Depuis 2019, un collectif musical basé à Londres impose une vision du jazz qui dérange les frontières : Kokoroko mélange les rythmes ouest-africains, les cuivres audacieux, l’électronique subtile et la soul urbaine dans un langage qui refuse de choisir. Voilà pourquoi ce groupe cristallise bien plus qu’un succès discographique — il incarne une tendance majeure des industries créatives africaines et de la diaspora : la fin des catégories étanches.
Un son qui refuse les murs
L’EP de lancement du groupe, sorti en 2019, a trouvé son champion immédiat avec le morceau « Abusey Junction ». Le titre, inspiré d’un carrefour routier d’Accra au Ghana, capture d’emblée l’essence du projet : des cuivres acérés qui chantent comme des voix, des cordes qui pulsent, une batterie qui dialogue autant avec le funk qu’avec les percussions traditionnelles. « Notre musique est comme un buffet, on prend un peu de tout », explique le collectif. Cette formule banale cache une réalité profonde : Kokoroko ne paraphrase pas, ne cite pas l’Afrique — il en fait la colonne vertébrale structurelle.
Depuis ce premier élan, le groupe a déployé deux albums complets. « Could We Be More » (2022) et « Tough Times Never Last » (2025) ont tous deux bénéficié d’une réception internationale que les médias spécialisés qualifient de chaleureuse. Les streaming, les tournées en festival prestigieux, l’intérêt de labels indépendants et majeurs : tous les indicateurs d’une trajectoire établie sont au vert.

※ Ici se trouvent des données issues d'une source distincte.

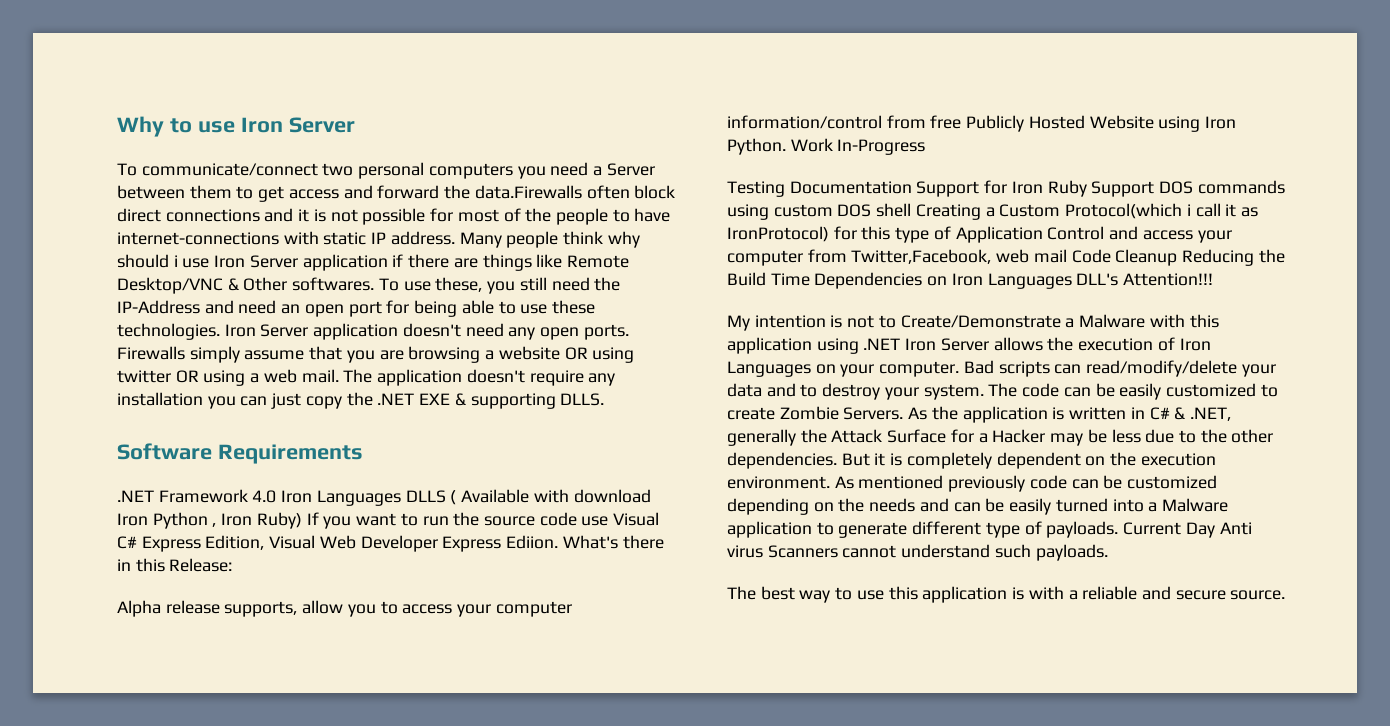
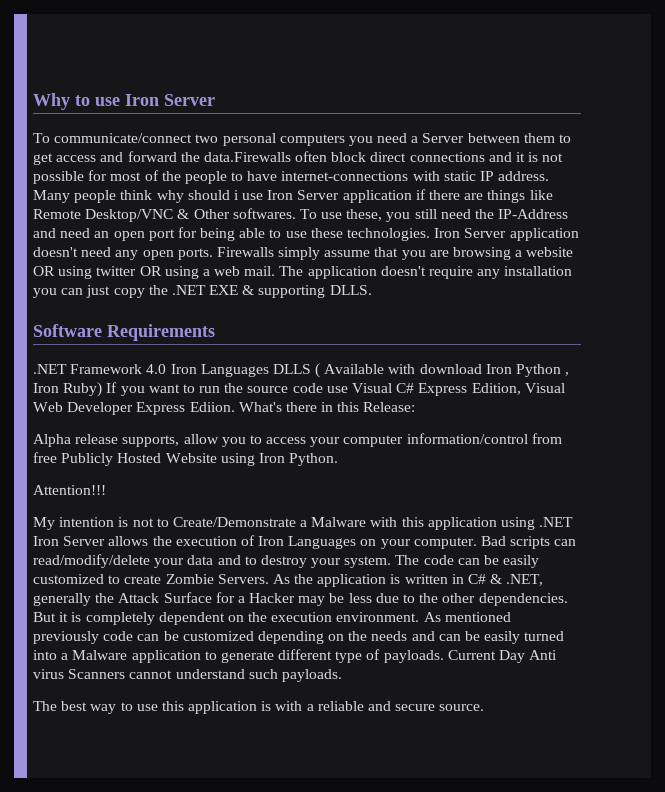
[790,138,926,155] [727,180,1285,197] [727,203,1258,220] [727,226,1232,243] [727,249,1285,266] [727,272,1119,289] Work In-Progress // Testing Documentation Support for Iron Ruby Support DOS commands using custom DOS shell Creating a Custom Protocol(which i call it as IronProtocol) for this type of Application Control and access your computer from Twitter,Facebook, web mail Code Cleanup Reducing the Build Time Dependencies on Iron Languages DLL's -> (339, 459) //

Le contexte : une génération qui redéfinit le jazz
Kokoroko ne surgit pas du néant. Depuis une décennie, la scène jazz mondiale s’est fragmentée puis recomposée. Les jeunes musiciens — surtout issus de la diaspora africaine en Europe du Nord — ont cessé de vénérer le canon bebop américain pour en faire une source parmi d’autres. Les saxophonistes écoutent autant les griots maliens que Coltrane. Les batteurs puisent dans l’Afrobeat aussi librement que dans le rock ou la soul. Kokoroko s’inscrit dans ce mouvement, aux côtés d’autres collectifs et solistes qui redynamisant le jazz par une injetion d’Afrique.
Pour un entrepreneur créatif en Afrique ou dans la diaspora, le phénomène Kokoroko pose une question stratégique : comment monétiser et amplifier un son qui refuse l’étiquette unique ? Le groupe le montre : en restant authentique, en acceptant des collaborations croisées, en tournant partout où le public le demande.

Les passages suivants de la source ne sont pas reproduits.